A project that focus only on the techniques and methodologies approached during the practical classes will have at most 17 values. The remaining 3 values are possible to achieve if contributions based on self-study and creativity are applied, and clearly explained on the report.
This bullet-list provides some details about each aspect:
• Kaggle performace: The performance obtained on Kaggle, on the submission selected (F1 Score).
• Report-quality: Each report should describe the steps and main insights along the process. Clarity, synthesis, objectiveness, and business-contextualization are very welcome;
• Story-telling: Your decisions and steps must be reasonably justified by the previous findings (when this is possible and feasible), your hypothesis and findings must be related to the problem’s business-context, etc.
• Exploration: Describe the studied population using statistical measures, meaningful insights and visualizations representative of the major insights.

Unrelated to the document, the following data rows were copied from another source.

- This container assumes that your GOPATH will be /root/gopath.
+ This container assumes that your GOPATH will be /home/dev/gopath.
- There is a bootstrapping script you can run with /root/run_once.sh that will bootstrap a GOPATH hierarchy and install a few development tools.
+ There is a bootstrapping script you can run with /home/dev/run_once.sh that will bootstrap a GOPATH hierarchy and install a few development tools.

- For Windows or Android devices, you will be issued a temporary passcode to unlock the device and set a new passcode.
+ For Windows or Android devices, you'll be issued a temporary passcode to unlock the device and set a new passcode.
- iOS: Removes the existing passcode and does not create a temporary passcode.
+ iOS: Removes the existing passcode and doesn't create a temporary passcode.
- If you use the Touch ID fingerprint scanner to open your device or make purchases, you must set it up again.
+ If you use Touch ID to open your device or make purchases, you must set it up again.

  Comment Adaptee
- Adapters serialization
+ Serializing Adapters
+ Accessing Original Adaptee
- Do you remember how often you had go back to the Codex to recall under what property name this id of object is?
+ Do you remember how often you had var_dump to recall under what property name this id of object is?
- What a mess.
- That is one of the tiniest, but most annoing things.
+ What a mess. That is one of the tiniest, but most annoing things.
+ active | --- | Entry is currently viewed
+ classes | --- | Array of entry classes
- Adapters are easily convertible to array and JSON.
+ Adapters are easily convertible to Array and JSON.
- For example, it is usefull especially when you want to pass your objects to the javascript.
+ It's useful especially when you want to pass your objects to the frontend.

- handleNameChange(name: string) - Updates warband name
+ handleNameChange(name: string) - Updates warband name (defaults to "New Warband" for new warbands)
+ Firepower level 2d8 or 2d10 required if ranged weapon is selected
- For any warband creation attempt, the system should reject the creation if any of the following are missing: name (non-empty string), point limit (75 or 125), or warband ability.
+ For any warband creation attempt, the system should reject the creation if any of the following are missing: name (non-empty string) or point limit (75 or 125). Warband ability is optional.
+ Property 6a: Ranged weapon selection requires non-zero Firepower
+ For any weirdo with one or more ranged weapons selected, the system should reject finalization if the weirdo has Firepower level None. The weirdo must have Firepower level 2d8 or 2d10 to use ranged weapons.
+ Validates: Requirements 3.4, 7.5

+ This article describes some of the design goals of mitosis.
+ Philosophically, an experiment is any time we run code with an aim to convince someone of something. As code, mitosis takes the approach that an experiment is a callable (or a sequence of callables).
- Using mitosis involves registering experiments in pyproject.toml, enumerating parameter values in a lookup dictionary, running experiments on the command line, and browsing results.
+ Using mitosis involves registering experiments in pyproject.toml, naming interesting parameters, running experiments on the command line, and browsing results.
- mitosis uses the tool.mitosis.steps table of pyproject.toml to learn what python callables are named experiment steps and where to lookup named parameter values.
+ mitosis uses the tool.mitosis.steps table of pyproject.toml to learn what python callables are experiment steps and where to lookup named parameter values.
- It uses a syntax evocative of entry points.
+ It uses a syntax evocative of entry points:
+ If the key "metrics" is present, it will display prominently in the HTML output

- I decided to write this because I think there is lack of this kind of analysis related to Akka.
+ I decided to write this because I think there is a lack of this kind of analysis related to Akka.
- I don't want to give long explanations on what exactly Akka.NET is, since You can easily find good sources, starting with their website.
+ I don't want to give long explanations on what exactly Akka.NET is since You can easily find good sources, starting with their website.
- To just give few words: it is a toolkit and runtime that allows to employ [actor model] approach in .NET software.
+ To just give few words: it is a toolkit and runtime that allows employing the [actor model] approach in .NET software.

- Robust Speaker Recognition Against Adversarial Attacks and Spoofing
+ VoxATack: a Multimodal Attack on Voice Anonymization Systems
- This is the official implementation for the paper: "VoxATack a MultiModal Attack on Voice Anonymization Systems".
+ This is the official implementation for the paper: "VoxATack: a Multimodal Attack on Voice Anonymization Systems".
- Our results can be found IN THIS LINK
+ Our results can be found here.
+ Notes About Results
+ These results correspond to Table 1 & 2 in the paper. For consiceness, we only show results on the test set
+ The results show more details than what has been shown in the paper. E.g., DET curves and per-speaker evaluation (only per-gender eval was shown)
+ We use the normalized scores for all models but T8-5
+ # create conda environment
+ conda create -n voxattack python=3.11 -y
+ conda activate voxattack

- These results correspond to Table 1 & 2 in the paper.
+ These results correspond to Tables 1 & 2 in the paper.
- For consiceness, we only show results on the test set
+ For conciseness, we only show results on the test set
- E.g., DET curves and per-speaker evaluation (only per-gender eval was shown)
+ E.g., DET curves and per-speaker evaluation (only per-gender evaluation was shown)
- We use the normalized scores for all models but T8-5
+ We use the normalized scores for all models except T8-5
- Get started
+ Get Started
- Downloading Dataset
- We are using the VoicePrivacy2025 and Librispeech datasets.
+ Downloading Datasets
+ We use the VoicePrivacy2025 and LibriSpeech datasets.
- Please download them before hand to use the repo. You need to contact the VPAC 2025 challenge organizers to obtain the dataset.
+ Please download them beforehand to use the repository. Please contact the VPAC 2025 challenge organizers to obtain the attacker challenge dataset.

• Pre-processing: Includes all the needed steps to transform the raw data into the data prepared to model. Involves all the steps for cleaning, transform and reduce the dataset. It also involves the creation of new variables (if any) from the original input features and the explanation of those.
• Modelling: the implementation of different predictive algorithms and the process of fine-tuning those models. The application of additional models not given during classes are optional and considered as points in ”Other predictive mod-
els”.
• Performance Assessment: The comparison of different models and their
performance.
• Other predictive models: A theoretical explanation of the algorithm should be provided in the annex (not included in the 8 pages). Involves the depth and the quality of the comparative analysis provided by the different algorithms, the theoretical explanation of the algorithm itself and the justification of the chosen parameters;
• Creativity and Other Self-Study: If other techniques not given during practical classes are applied, a theoretical explanation of the algorithm / technique should be provided in the annex (not included in the 8 pages). This topic includes not only the application of different techniques but also aspects of creativity, such as the the quality of visualizations, plots and others.
All topics are evaluated through a comparison of the work provided by the different groups.